[Version difference data]
-- Opening Marker --

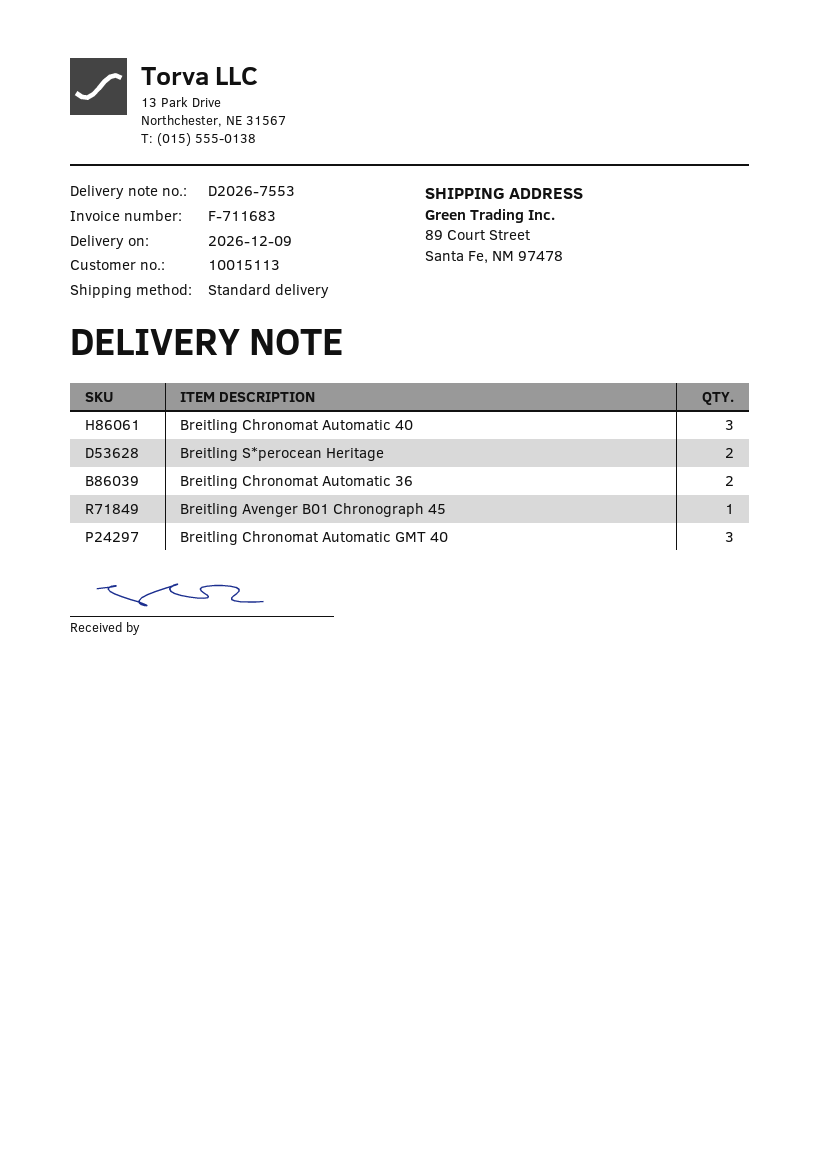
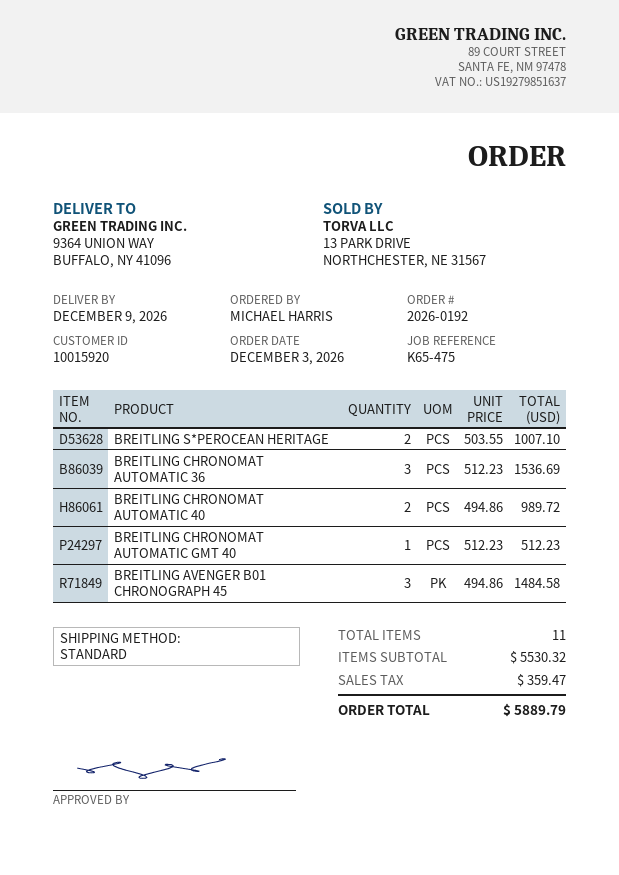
customer number: 10015113 -> 10015920
ship to: 89 Court Street, Santa Fe, NM 97478 -> 9364 UNION WAY, BUFFALO, NY 41096
Breitling Chronomat Automatic 40: 3 -> 2
Breitling Chronomat Automatic 36: 2 -> 3
Breitling Avenger B01 Chronograph 45: 1 -> 3
Breitling Chronomat Automatic GMT 40: 3 -> 1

-- Closing Marker --

Goal of the exercise »
An exact copy of every entry, minus the pictures, is what you should return.

Response »
customer number: 10015113 -> 10015920
ship to: 89 Court Street, Santa Fe, NM 97478 -> 9364 UNION WAY, BUFFALO, NY 41096
Breitling Chronomat Automatic 40: 3 -> 2
Breitling Chronomat Automatic 36: 2 -> 3
Breitling Avenger B01 Chronograph 45: 1 -> 3
Breitling Chronomat Automatic GMT 40: 3 -> 1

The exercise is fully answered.